- [What is required]
For each line of the listing that holds "weekday", show the full line.

- [Given records]

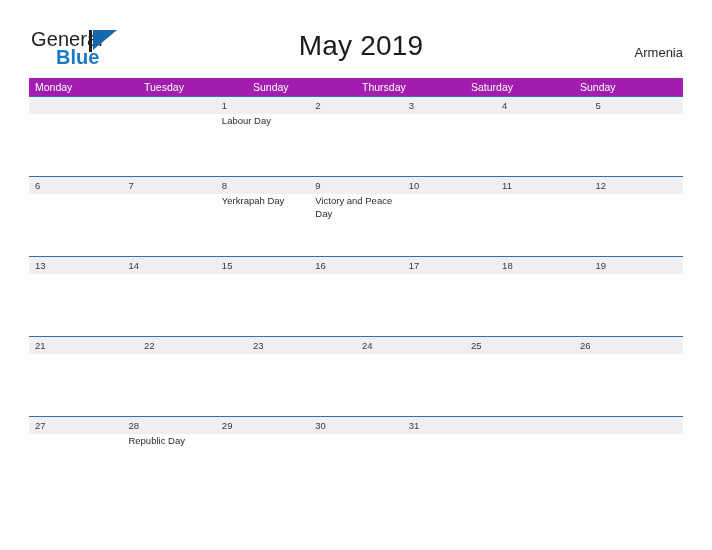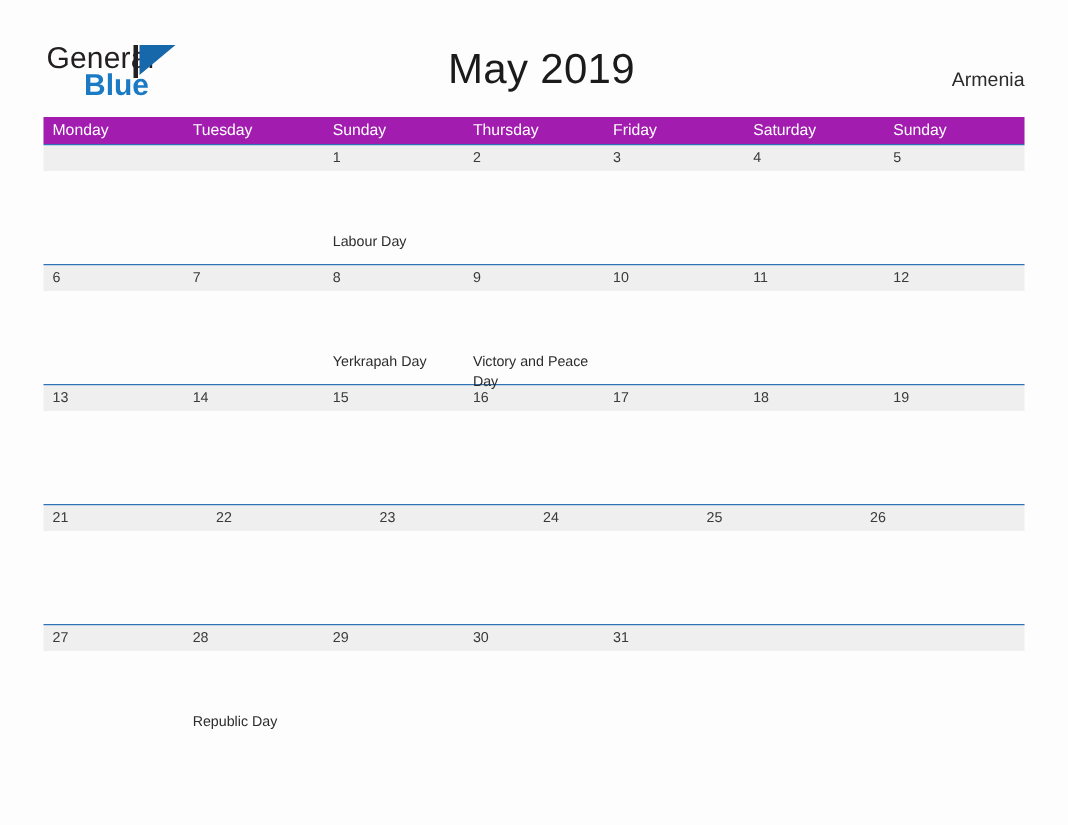--- a/index.html
+++ b/index.html
@@ -157,21 +157,20 @@
     display: block;
     height: 17px;
   }
   .day-event {
     font-size: 9.5px;
     line-height: 12.5px;
     color: #2c2c2c;
     display: block;
     padding-top: 1px;
     word-wrap: break-word;
-    margin-top: 41px;
   }
   .day-cell.empty .day-number {
     visibility: hidden;
   }
 </style>
 </head>
 <body>
 
 <div class="page">
 
@@ -191,21 +190,20 @@
     <div class="country">Armenia</div>
   </div>
 
   <div class="calendar">
 
     <div class="weekday-row">
       <div class="weekday">Monday</div>
       <div class="weekday">Tuesday</div>
       <div class="weekday">Sunday</div>
       <div class="weekday">Thursday</div>
-      <div class="weekday">Friday</div>
       <div class="weekday">Saturday</div>
       <div class="weekday">Sunday</div>
     </div>
 
     <div class="week-row">
       <div class="band"></div>
       <div class="day-cell empty">
         <span class="day-number"></span>
         <span class="day-event"></span>
       </div>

- [Reply]
     <div class="weekday-row">
       <div class="weekday">Monday</div>
       <div class="weekday">Tuesday</div>
       <div class="weekday">Sunday</div>
       <div class="weekday">Thursday</div>
-      <div class="weekday">Friday</div>
       <div class="weekday">Saturday</div>
       <div class="weekday">Sunday</div>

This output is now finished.